Özellikle östrojen etkisini taklit eden ve meme sağlığı açısından risk oluşturan fitalat, plastiklerdeki BPA (Bisfenol A), teflon ve yapışmaz tavalardaki PFOA (PerFloroOktanoik Asit) lar, diş macunlarındaki triklosan gibi kimyasallar ile, süt ürünlerinde bulunan büyüme hormonları, sudaki flor gibi maddelerden uzak durmamız ve aynı zamanda bunların olası etkisinden korunmak için de, turpgillerden çokça tüketmemiz gerekir.
-
Perimenopoz ve menopozda görülen bütün belirti ve bulgular, bir taraftan da stres yaratarak, hormonal dengenizi daha da bozduğundan, mutlaka stres yönetimini kolaylaştıracak teknikler öğrenmek gerekiyor.
-
Eğer kendinize uygun bir sportif aktivite bulamadıysak, bir an önce planlamalıyız. Günlük tempolu yürüyüşler ve beraberinde haftada 2-3 kere yapılacak kas güçlendirme egzersizleriyle, menopozla ilişkili bulgulardan çok daha kolay kurtulabilirisiniz.

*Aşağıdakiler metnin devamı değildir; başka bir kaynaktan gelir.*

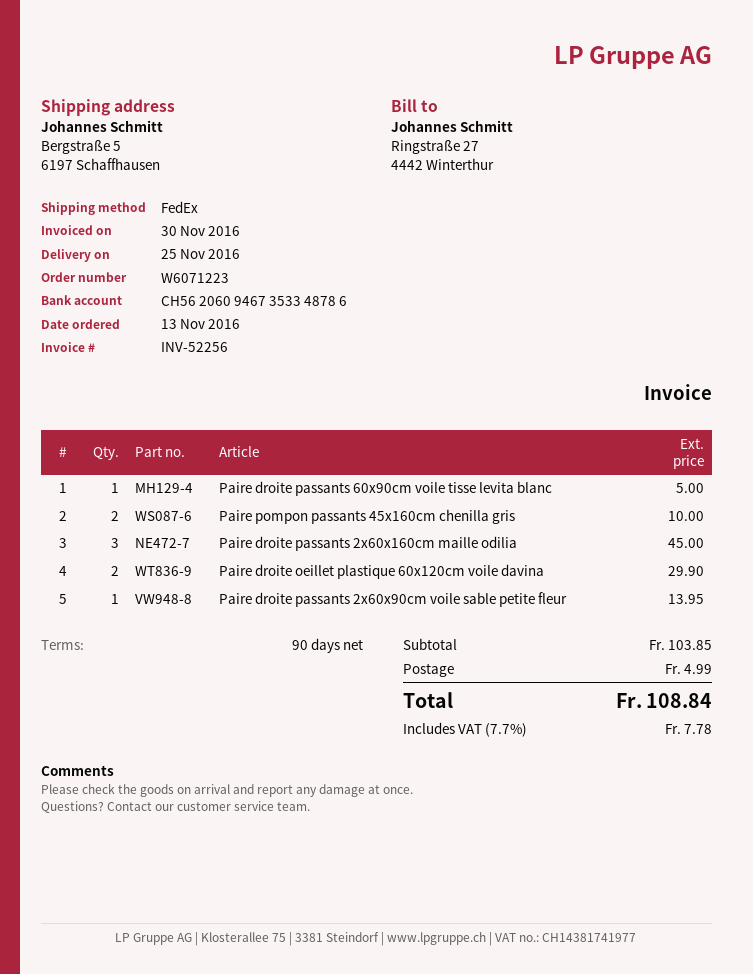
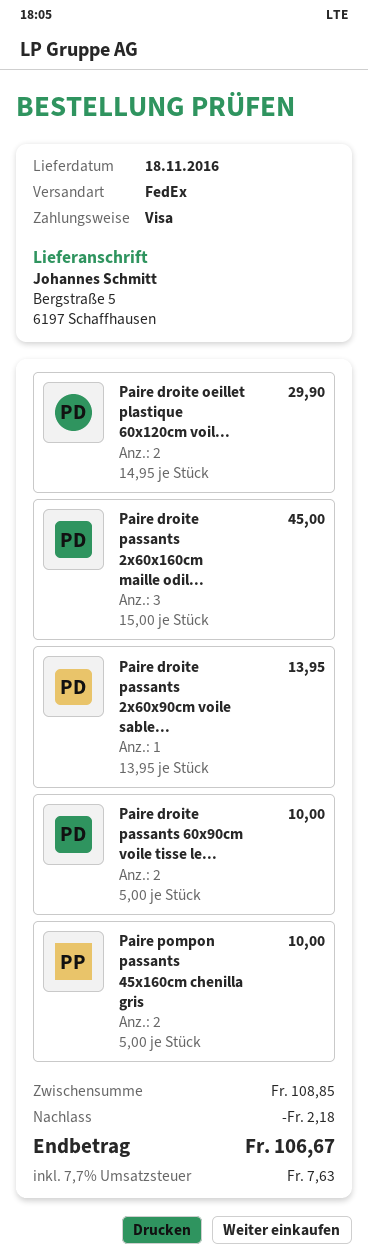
delivery date: 2016-11-25 -> 2016-11-18
Paire droite passants 60x90cm voile tisse levita blanc: 1 for 5.00 -> 2 for 10.00
subtotal: 103.85 -> 108.85
discount: none -> 2.18
shipping: 4.99 -> none
tax: 7.7% = 7.78 -> 7.7% = 7.63
total: 108.84 -> 106.67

Sonuç: Her zaman olduğu gibi, hayatın bu yeni dönemini de olumlu duygularla kucaklamak ve beraberinde sağlığımızı koruyacak ve geliştirecek basit yaşam tarzı değişiklikleriyle, çevremize ışık saçmamız mümkün. Eğer bütün çabalarınıza rağmen rahatsızlığınız devam ediyorsa, mutlaka konunun uzmanına, yani kadın sağlığı uzmanına görünmenizde fayda olacaktır.